The data:
▬▬▬▬▬▬▬▬▬▬

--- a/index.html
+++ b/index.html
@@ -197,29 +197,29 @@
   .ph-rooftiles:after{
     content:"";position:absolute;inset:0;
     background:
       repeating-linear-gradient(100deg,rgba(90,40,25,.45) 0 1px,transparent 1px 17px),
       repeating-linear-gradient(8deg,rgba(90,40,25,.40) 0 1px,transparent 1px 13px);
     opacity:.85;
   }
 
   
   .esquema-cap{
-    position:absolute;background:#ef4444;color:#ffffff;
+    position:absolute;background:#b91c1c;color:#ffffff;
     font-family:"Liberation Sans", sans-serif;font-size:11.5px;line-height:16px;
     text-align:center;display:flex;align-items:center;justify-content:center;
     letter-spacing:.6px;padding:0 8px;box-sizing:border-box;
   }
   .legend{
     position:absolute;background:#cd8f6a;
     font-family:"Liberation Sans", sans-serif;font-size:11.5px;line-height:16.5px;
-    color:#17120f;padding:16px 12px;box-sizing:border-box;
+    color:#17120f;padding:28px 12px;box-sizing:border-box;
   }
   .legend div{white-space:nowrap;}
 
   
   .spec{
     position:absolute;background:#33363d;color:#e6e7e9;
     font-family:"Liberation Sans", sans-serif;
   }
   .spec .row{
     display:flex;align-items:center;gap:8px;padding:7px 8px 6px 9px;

▬▬▬▬▬▬▬▬▬▬

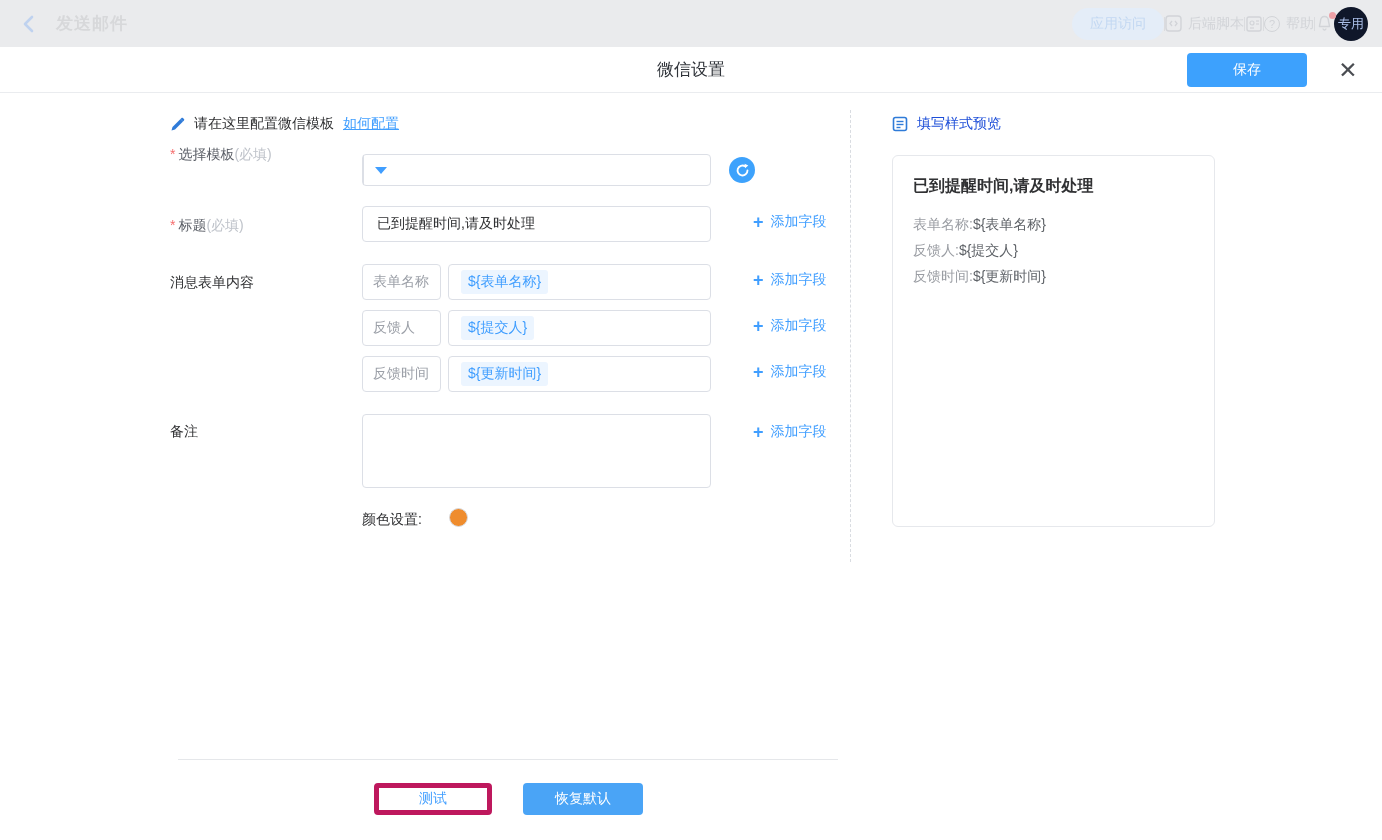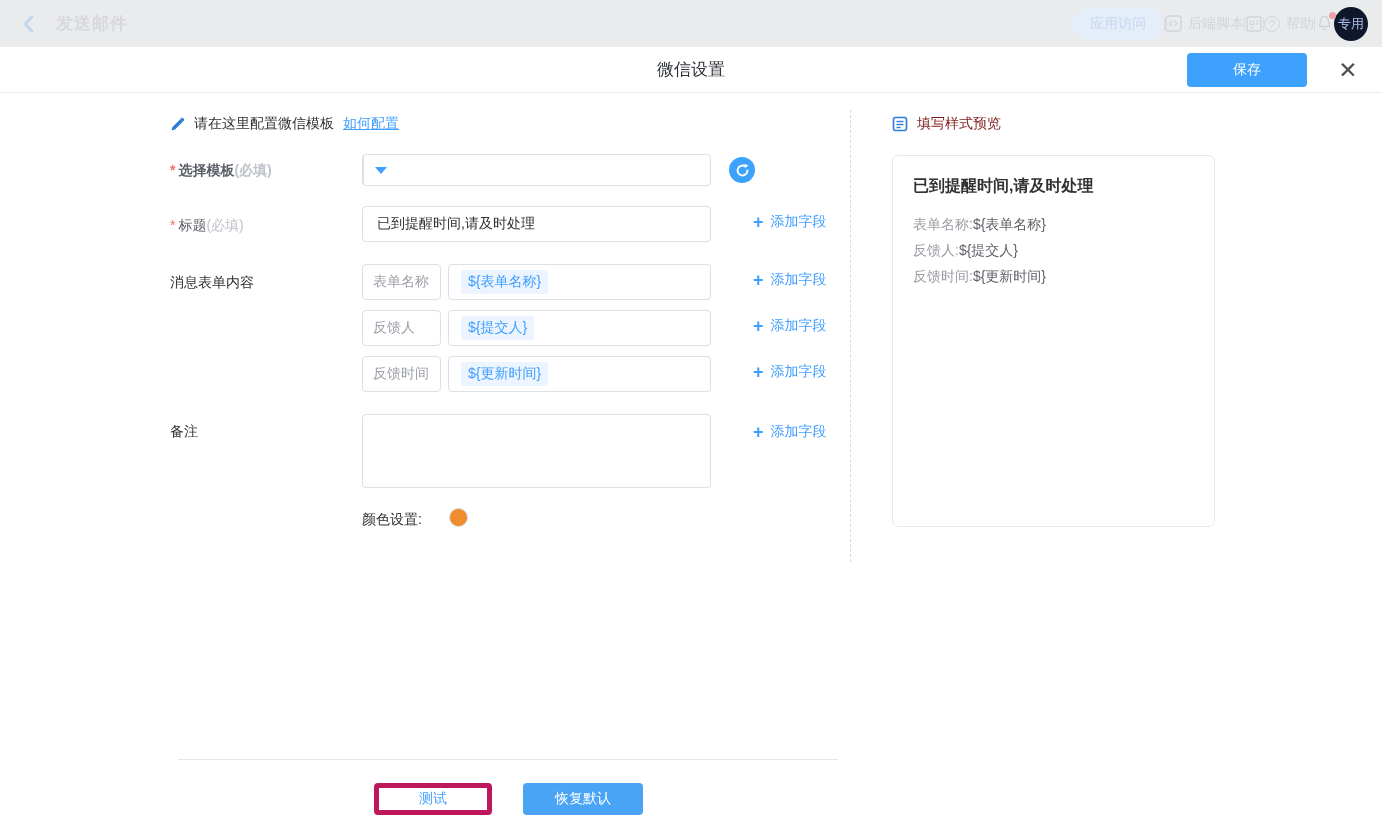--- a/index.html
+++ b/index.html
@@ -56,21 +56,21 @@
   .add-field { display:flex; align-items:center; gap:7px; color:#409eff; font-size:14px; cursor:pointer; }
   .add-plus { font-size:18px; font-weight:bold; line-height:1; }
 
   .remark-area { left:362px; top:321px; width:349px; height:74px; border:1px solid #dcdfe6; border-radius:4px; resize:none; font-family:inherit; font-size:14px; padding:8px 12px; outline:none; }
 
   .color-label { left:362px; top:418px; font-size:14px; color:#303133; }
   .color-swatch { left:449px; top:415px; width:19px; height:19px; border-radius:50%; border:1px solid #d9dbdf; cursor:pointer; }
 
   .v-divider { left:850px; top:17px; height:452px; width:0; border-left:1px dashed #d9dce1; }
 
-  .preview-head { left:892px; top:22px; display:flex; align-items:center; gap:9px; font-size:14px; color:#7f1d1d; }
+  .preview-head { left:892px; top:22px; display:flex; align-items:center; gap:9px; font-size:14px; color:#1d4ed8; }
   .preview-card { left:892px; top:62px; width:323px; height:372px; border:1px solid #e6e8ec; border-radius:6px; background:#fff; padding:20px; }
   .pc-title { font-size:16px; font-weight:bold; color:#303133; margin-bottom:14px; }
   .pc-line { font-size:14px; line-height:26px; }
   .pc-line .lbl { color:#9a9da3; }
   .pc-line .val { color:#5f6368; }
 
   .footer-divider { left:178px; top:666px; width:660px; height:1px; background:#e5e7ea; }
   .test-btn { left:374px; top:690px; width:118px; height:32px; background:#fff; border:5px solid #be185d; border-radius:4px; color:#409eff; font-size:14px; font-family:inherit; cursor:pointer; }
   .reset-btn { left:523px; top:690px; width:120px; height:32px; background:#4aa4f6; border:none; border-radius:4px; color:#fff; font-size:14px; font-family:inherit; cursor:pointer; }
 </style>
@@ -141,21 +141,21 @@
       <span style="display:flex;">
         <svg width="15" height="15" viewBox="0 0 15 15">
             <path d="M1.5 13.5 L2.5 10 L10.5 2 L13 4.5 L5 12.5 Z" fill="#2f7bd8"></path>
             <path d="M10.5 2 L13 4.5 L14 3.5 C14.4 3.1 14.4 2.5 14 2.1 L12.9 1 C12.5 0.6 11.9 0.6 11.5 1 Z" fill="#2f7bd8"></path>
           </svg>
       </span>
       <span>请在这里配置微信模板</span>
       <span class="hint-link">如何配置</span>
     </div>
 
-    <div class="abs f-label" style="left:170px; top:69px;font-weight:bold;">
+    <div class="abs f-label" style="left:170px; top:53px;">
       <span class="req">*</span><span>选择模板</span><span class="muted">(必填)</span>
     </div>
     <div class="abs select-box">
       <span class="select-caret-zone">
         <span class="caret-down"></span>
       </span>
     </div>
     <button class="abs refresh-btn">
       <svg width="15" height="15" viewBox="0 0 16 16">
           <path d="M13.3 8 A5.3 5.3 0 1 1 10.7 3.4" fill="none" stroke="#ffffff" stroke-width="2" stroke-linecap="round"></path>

▬▬▬▬▬▬▬▬▬▬

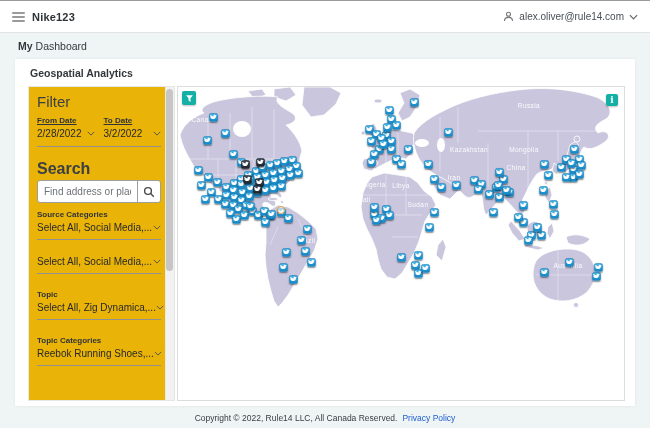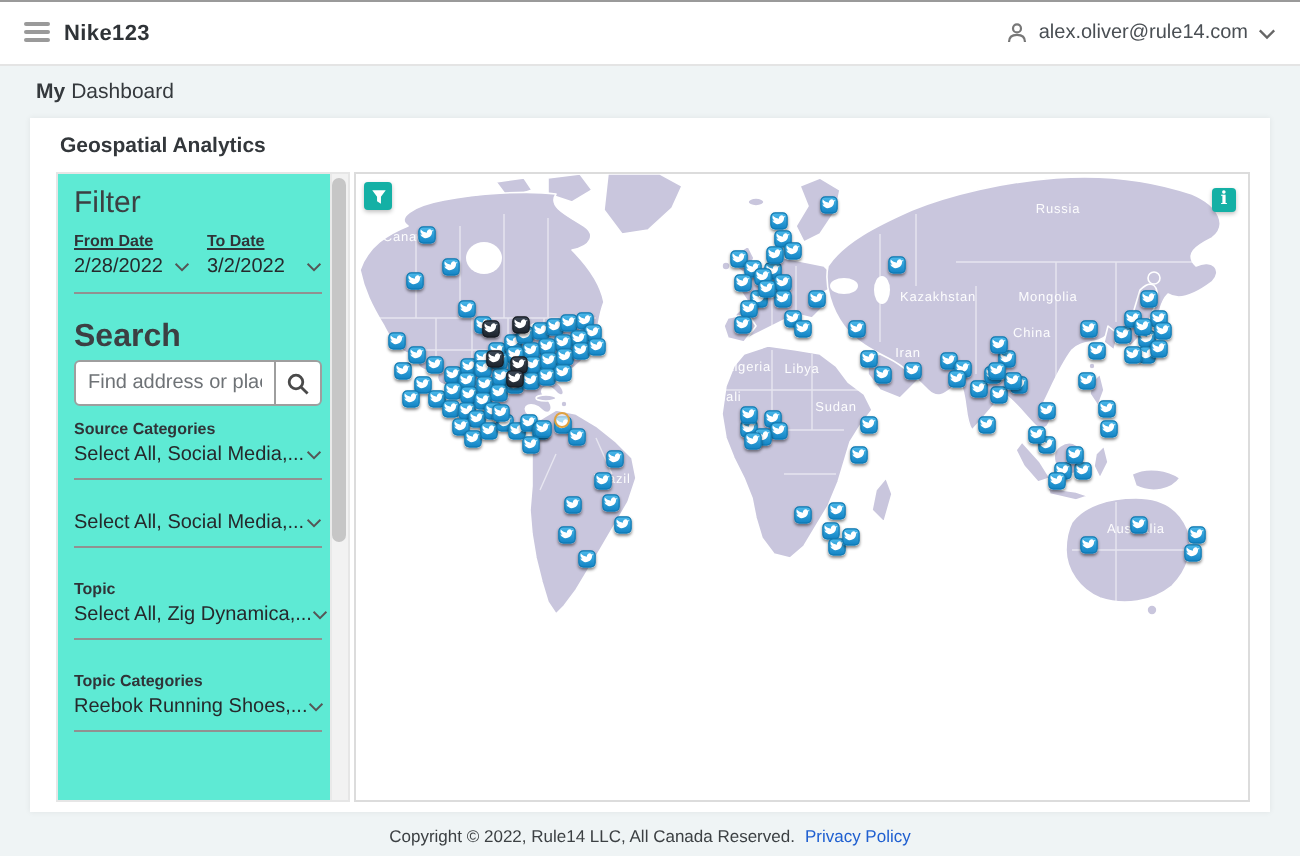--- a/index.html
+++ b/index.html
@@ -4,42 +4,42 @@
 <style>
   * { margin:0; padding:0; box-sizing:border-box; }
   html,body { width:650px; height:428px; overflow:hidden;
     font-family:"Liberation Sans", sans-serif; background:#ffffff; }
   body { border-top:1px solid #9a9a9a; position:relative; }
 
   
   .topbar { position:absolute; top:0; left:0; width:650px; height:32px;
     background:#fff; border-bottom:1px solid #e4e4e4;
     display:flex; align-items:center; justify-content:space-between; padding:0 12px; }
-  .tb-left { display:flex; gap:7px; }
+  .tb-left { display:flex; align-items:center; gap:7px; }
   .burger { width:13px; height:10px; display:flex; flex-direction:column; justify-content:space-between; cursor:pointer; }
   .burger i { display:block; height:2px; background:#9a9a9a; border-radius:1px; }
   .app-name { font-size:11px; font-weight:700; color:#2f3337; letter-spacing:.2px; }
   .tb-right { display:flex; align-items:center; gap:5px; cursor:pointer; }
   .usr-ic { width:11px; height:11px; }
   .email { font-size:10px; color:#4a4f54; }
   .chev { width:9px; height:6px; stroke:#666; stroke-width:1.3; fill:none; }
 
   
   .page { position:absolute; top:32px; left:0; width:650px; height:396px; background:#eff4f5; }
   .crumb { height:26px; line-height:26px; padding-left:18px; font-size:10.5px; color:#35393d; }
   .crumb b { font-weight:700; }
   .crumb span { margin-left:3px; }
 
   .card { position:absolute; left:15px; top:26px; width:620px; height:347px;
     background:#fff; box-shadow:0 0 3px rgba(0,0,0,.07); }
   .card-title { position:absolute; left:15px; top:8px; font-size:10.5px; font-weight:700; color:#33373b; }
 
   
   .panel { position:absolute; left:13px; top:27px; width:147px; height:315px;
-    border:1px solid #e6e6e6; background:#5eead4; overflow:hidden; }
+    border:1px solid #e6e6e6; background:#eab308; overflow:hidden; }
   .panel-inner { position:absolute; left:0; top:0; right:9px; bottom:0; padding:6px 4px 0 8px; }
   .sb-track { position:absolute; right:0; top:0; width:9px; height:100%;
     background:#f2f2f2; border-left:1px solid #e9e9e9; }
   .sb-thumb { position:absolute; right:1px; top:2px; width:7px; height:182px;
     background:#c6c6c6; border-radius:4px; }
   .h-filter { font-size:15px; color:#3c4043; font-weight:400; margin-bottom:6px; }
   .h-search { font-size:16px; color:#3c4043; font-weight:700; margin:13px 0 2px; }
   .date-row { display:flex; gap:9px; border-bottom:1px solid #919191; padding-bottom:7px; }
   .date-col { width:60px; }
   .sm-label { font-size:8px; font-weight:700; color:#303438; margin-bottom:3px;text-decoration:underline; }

▬▬▬▬▬▬▬▬▬▬

Task item: Reproduce exactly, and with no other material, the lines between those holding "font-size:11px; font-weight:700; color:#2f3337;" and "top:26px; width:620px; height:347px;", inclusive.

Task response:
   .app-name { font-size:11px; font-weight:700; color:#2f3337; letter-spacing:.2px; }
   .tb-right { display:flex; align-items:center; gap:5px; cursor:pointer; }
   .usr-ic { width:11px; height:11px; }
   .email { font-size:10px; color:#4a4f54; }
   .chev { width:9px; height:6px; stroke:#666; stroke-width:1.3; fill:none; }
 
   
   .page { position:absolute; top:32px; left:0; width:650px; height:396px; background:#eff4f5; }
   .crumb { height:26px; line-height:26px; padding-left:18px; font-size:10.5px; color:#35393d; }
   .crumb b { font-weight:700; }
   .crumb span { margin-left:3px; }
 
   .card { position:absolute; left:15px; top:26px; width:620px; height:347px;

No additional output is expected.